# Original Strela



## Russ Cook (Feb 12, 2006)

I received this watch a couple of weeks ago,and havnt had time to post properly,it is a replacement to a previous Strela i had,but i sold,which i have regreted ever since.This one has a nice early movement,No13450,and is in very good condition.Like me, its showing its age in a couple of places,bent large center seconds hand,and minute pointer should be gold?,but i think it all just adds to its charm.

Keeps near perfect time,as the previous one did,must be the luck of the draw.

.

Best Regards,

Russ.


----------



## mach 0.0013137 (Jan 10, 2005)

Very nice Russ, I wouldn`t mind getting a white(cream?) Strela to go with my Sekonda...


----------



## PhilM (Nov 5, 2004)

Very nice Russ that looks to be in great shape :thumbup:


----------



## chris l (Aug 5, 2005)

Russ Cook said:


> I received this watch a couple of weeks ago,and havnt had time to post properly,it is a replacement to a previous Strela i had,but i sold,which i have regreted ever since.This one has a nice early movement,No13450,and is in very good condition.Like me, its showing its age in a couple of places,bent large center seconds hand,and minute pointer should be gold?,but i think it all just adds to its charm.
> 
> Keeps near perfect time,as the previous one did,must be the luck of the draw.
> 
> ...


That's a cracker, Russ. I, too, regret selling my modern Strela; would love an old one like this!


----------



## Russ Cook (Feb 12, 2006)

Many thanks for the kind comments mach,Pil and Chris,and a lovely black dialled Strela mach,i do love the 3017`s.

Regards,

Russ.


----------



## bowie (Mar 12, 2005)

Russ Cook said:


> I received this watch a couple of weeks ago,and havnt had time to post properly,it is a replacement to a previous Strela i had,but i sold,which i have regreted ever since.This one has a nice early movement,No13450,and is in very good condition.Like me, its showing its age in a couple of places,bent large center seconds hand,and minute pointer should be gold?,but i think it all just adds to its charm.
> 
> Keeps near perfect time,as the previous one did,must be the luck of the draw.
> 
> ...


very nice that Russ you cannot beat that classic design,how long are you keeping it for.

bowie


----------



## Russ Cook (Feb 12, 2006)

Many thanks,Bowie.This will be a keeper,i have over the last year cut down my collection to just 3017 chronographs,Poljot automatics from 60`s and 70`s,Vostok Volna Precisions and solid gold russians,many of which i have had for several years,i still have a few others,but would only sell them to fund purchases of the aforementioned watches.And theres nothing in the pipeline at the moment.


----------



## Sparky (Nov 2, 2005)

Hi Russ, great looking watch. Mine says hello!










Mark


----------



## Russ Cook (Feb 12, 2006)

Many thanks Mark,great to see your Strela,as i am sure you know,your one is one of the very first types and very rare with that type of dial configuration.

Regards,

Russ.


----------



## mel (Dec 6, 2006)

potz said:


> I love Strelas and I have a 1965 3017-calibered one which I bought from the Ukraine. Love to add a modern one to it for more regular wear, but *Mr. Levenberg's prices have rocketed in the last 12 months*.

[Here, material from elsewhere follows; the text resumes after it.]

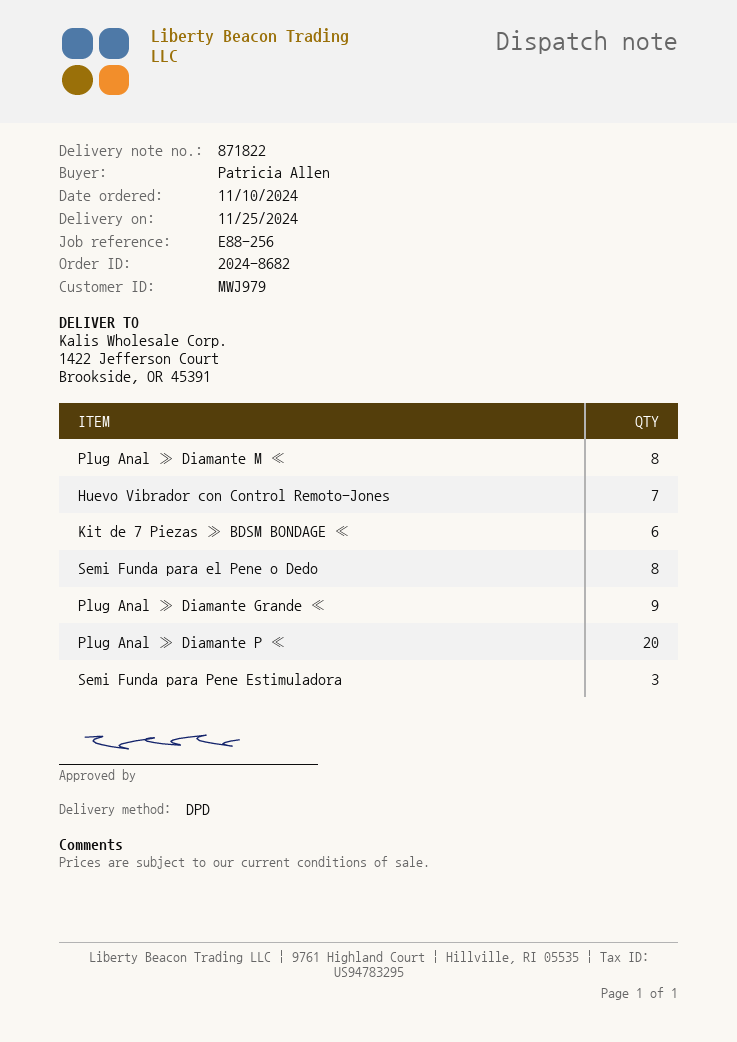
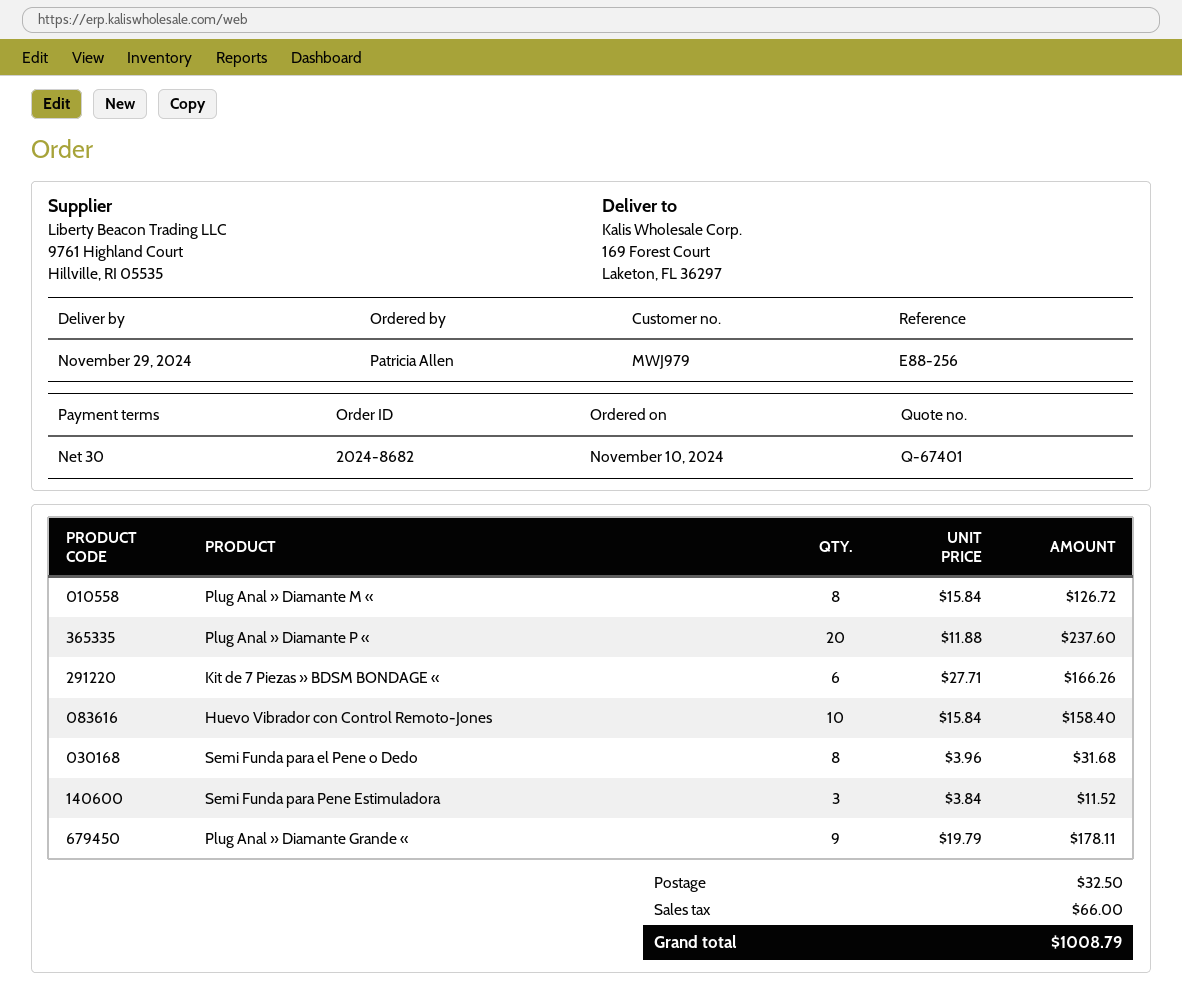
delivery date: 2024-11-25 -> 2024-11-29
ship to: 1422 Jefferson Court, Brookside, OR 45391 -> 169 Forest Court, Laketon, FL 36297
Huevo Vibrador con Control Remoto-Jones: 7 -> 10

Haven't they just! :yes: Even for "ordinary" watches never mind chronos! Had a look the other day and was shocked. Bog standard watches at shocking prices - will he survive the credit crunch if he's got a lot of money tied up in stock - who knows?

The trouble is that he's "forcing" up the used market prices as well, Ukraine sellers are suddenly creeping up as well as they realise there's still a market in the West and JL is asking, and getting, (IMO) some silly money for fairly standard pieces.









Of course the lack of supply from the Russian (bloc) factories probably isn't helping either, supply and demand I know h34r:


----------



## Russ Cook (Feb 12, 2006)

mel said:


> potz said:
> 
> 
> > I love Strelas and I have a 1965 3017-calibered one which I bought from the Ukraine. Love to add a modern one to it for more regular wear, but *Mr. Levenberg's prices have rocketed in the last 12 months*.
> ...


Whilst not being able to speak for Juri Levernbergs watch pricing.Although I have bought his informative books in the past.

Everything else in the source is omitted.